De acordo com ele, o FES vai indicar cinco membros, que vão formar o grupo ao lado de dois deputados estaduais e de integrantes das pastas da Fazenda e da Administração. "O Estado vai apresentar suas condições financeiras. Temos um respeito extraordinariamente grande pelos servidores, mas existe algo seríssimo que é o respeito à lei, não ultrapassar o estabelecido pelo governo federal. Precisamos ter cuidado", pontuou.
Na avaliação do vice-governador, que representou Ratinho, em agenda na capital federal, é necessário avaliar dois cenários: com e sem a aprovação da reforma da Previdência. "Sabemos da responsabilidade que temos, sabemos dos atrasos que existem. Não sabíamos de quanto era. Agora temos isso na mão", reforçou.
"O governo vai parcelar esse reajuste dentro da medida das finanças, que pode ser muito boa se for aprovada a reforma da Previdência. O Estado e o País dependem muito do que vai acontecer na votação. Se for aprovada, a gente vai ter com certeza um crescimento da economia, que vai ajudar. Caso não for e tivermos dificuldades, essa comissão vai ter que ter bom senso e buscar uma solução boa para os dois lados", completou.
Sindicato
O presidente da APP-Sindicato, Hermes Leão, tem avaliação diferente. Afirmou saber que o governo não poderia arcar já com os atrasados, porém, que seria possível sim garantir a inflação, independente do cenário em Brasília. "Nós entendemos que o governo já teria condição de hoje ter apresentado de forma muito objetiva a aplicação do reajuste [de 4,8%] na folha de maio. Foi importante o encaminhamento, mas insuficiente, considerando o tempo. Esse é o ponto de largada", comentou.
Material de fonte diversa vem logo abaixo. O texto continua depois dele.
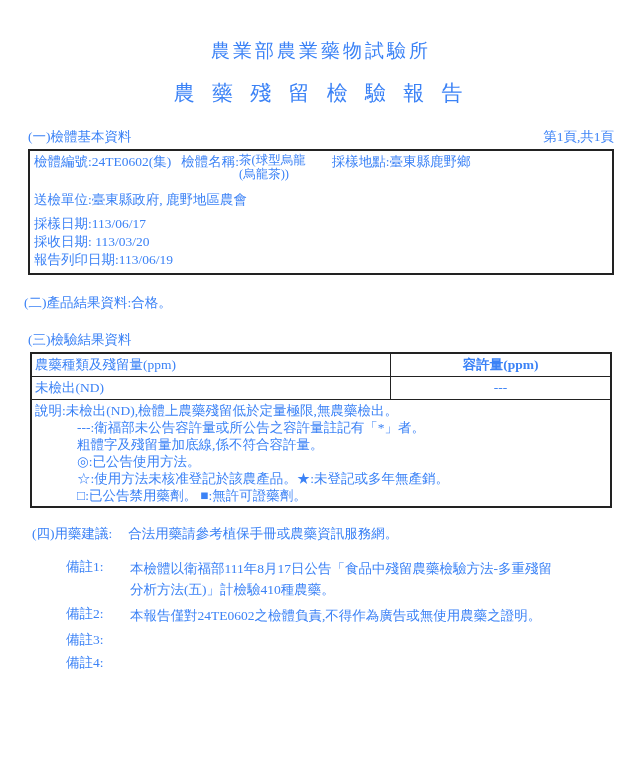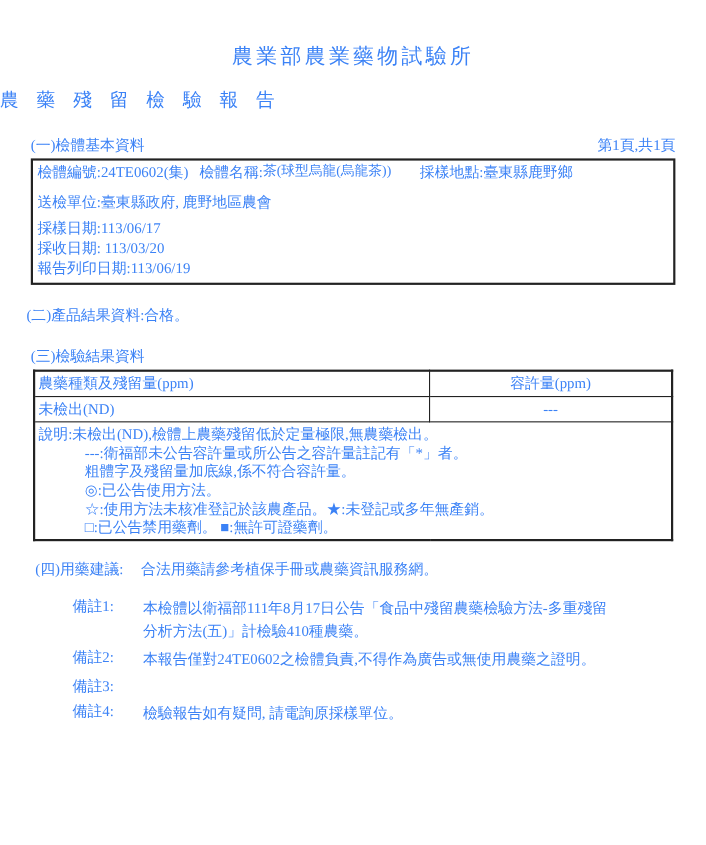"農 藥 殘 留 檢" .report-title { font-size: 17px -> 21px; text-align: left -> center }
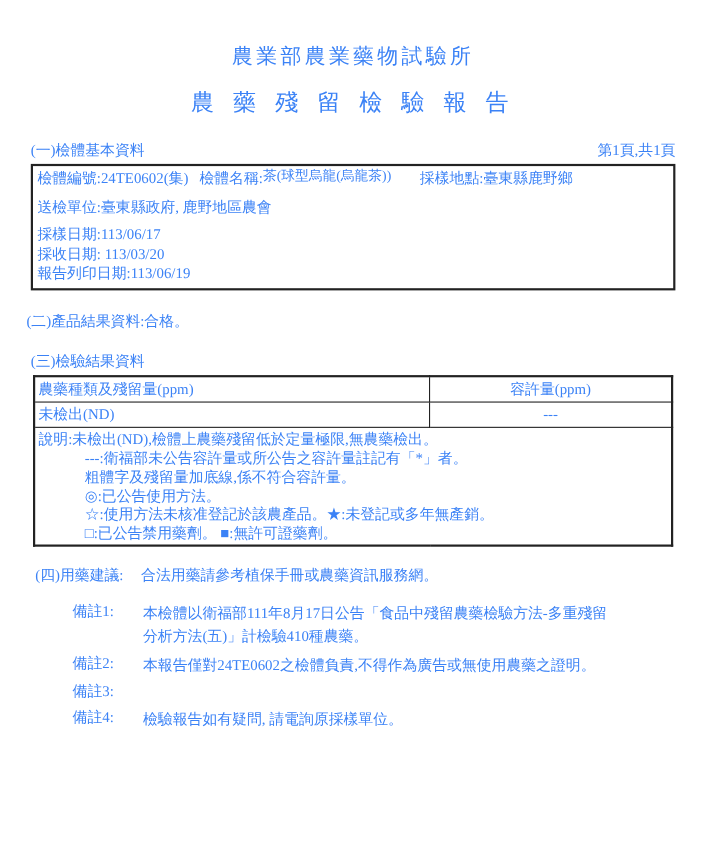"茶(球型烏龍" .sample-name { flex-direction: none -> column }
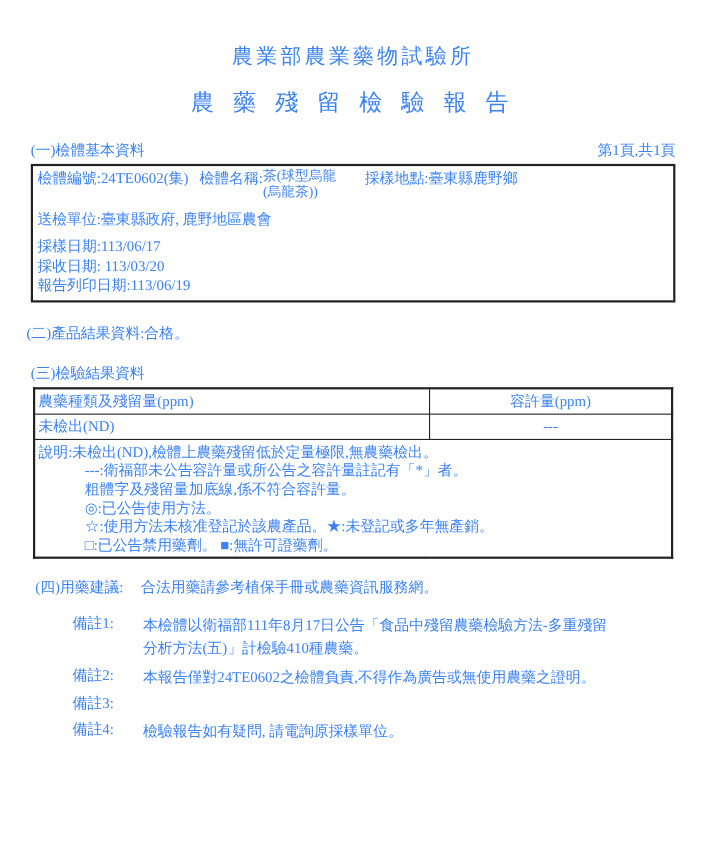"容許量(ppm)" td.th-right { font-weight: none -> bold }
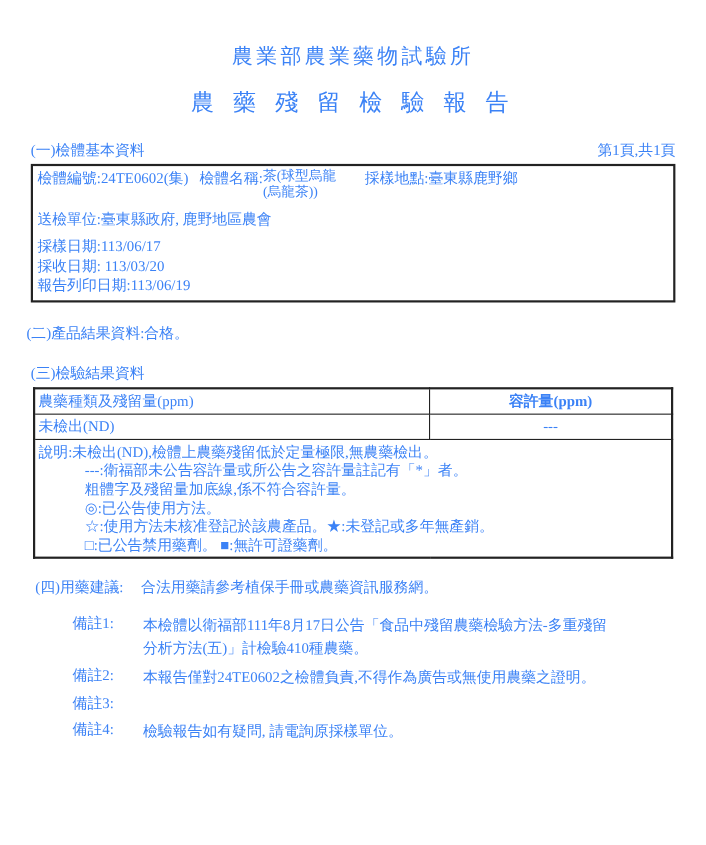"檢驗報告如有疑問, 請電詢原採樣單位。" span.remark-body { html: <span>檢驗報告如有疑問, 請電詢原採樣單位。</span> -> none }
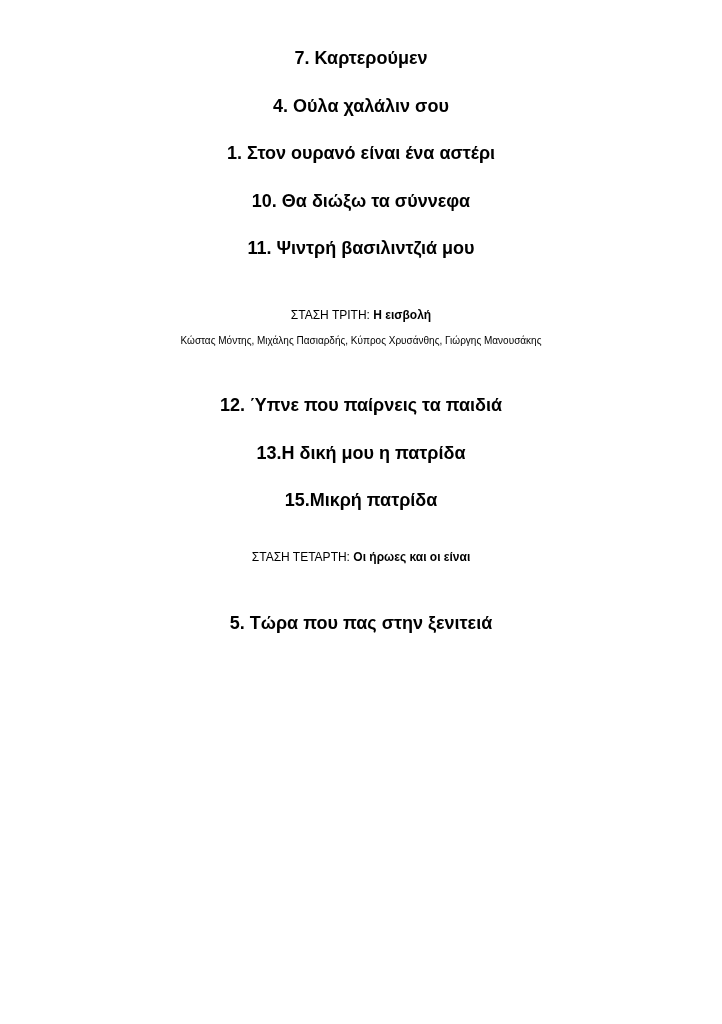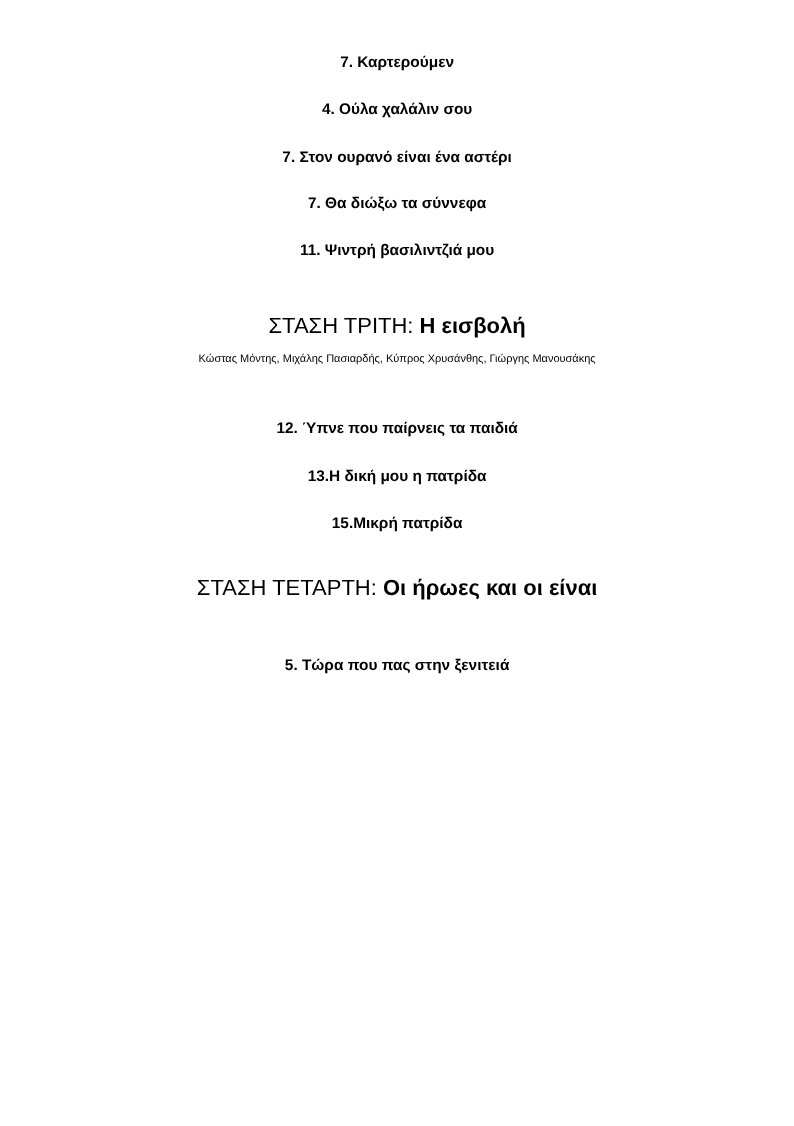"7. Καρτερούμεν" .song { font-size: 14px -> 18px }
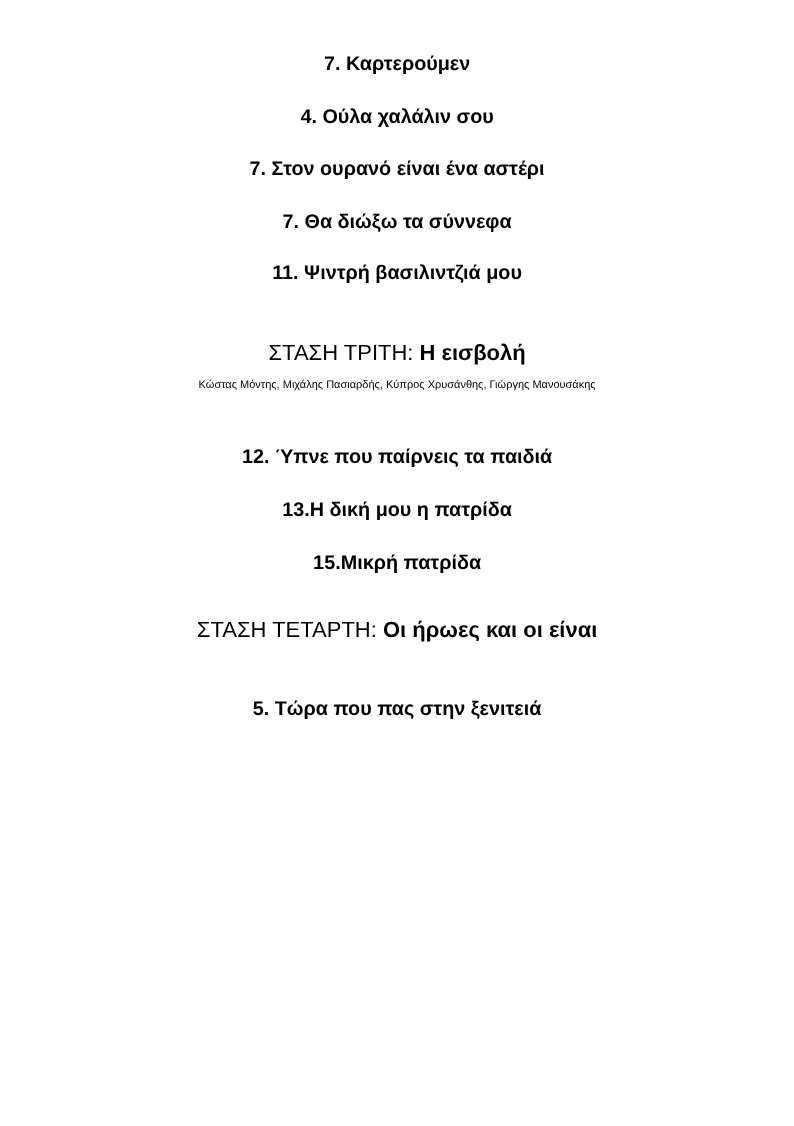"7. Στον ουρανό είναι ένα" p.song { text: 7 -> 1 }
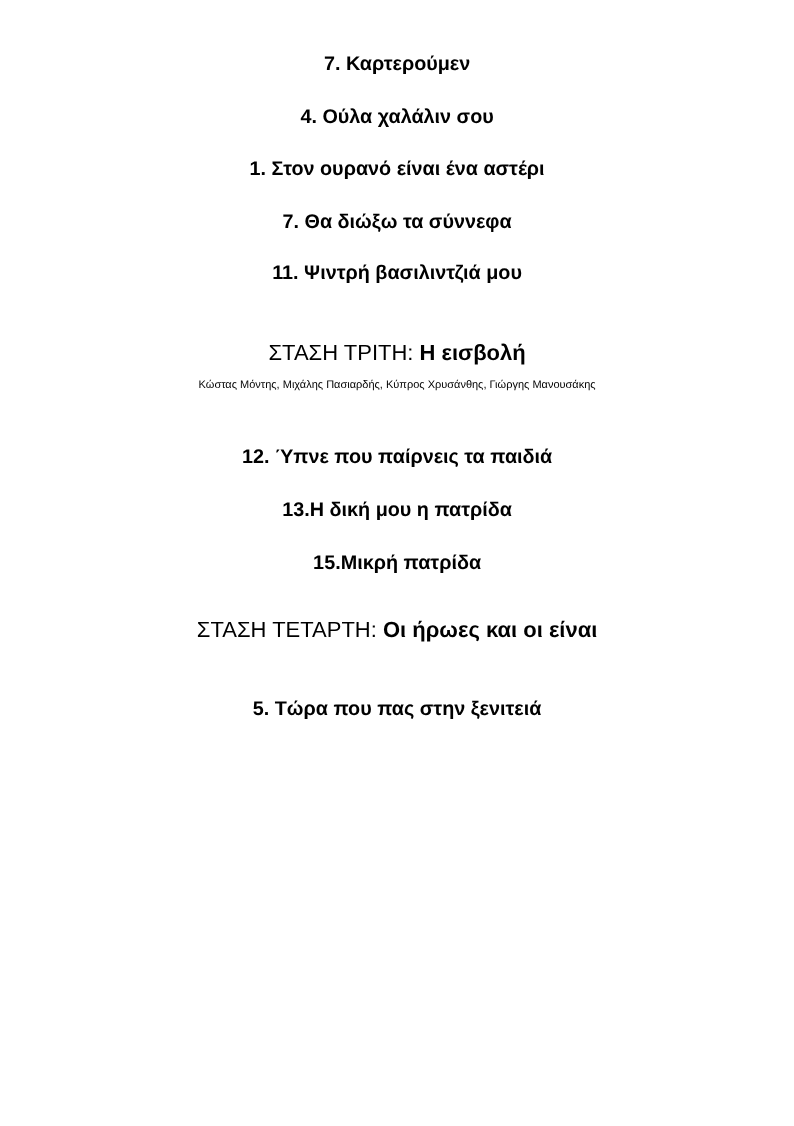"7. Θα διώξω τα σύννεφα" p.song { text: 7 -> 10 }
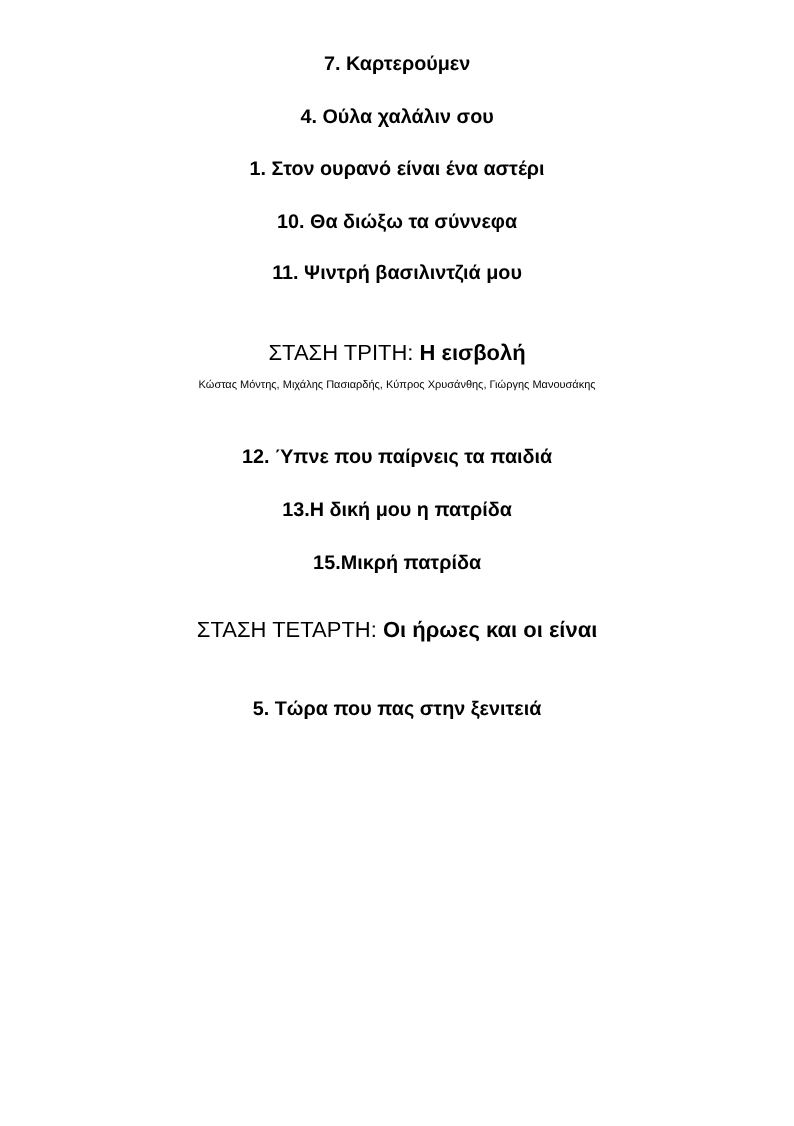"ΣΤΑΣΗ ΤΡΙΤΗ: Η εισβολή" .section-heading { font-size: 20px -> 12px }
Leão lembrou que os servidores são contrários à reforma, uma vez que ela mexeria com as aposentadorias. "Desconhecemos a necessidade de retirada de qualquer direito para que seja feito o pagamento da inflação. O governo tem sim condições de sustentar o reajuste da inflação dos últimos 12 meses, que é de 4,8%. Não pedimos aumento de salário. É correção do poder de compra do último período".
Protesto
O ato unificado começou por volta das 9 horas, na Praça Santos Andrade, e percorreu o centro da capital. Além de pressionar o governo para pagar o reajuste, o conjunto de servidores relembrou os episódios registrados em 29 de abril de 2015, na gestão Beto Richa (PSDB). Naquela data, mais de 200 pessoas ficaram feridas, reprimidas pela PM.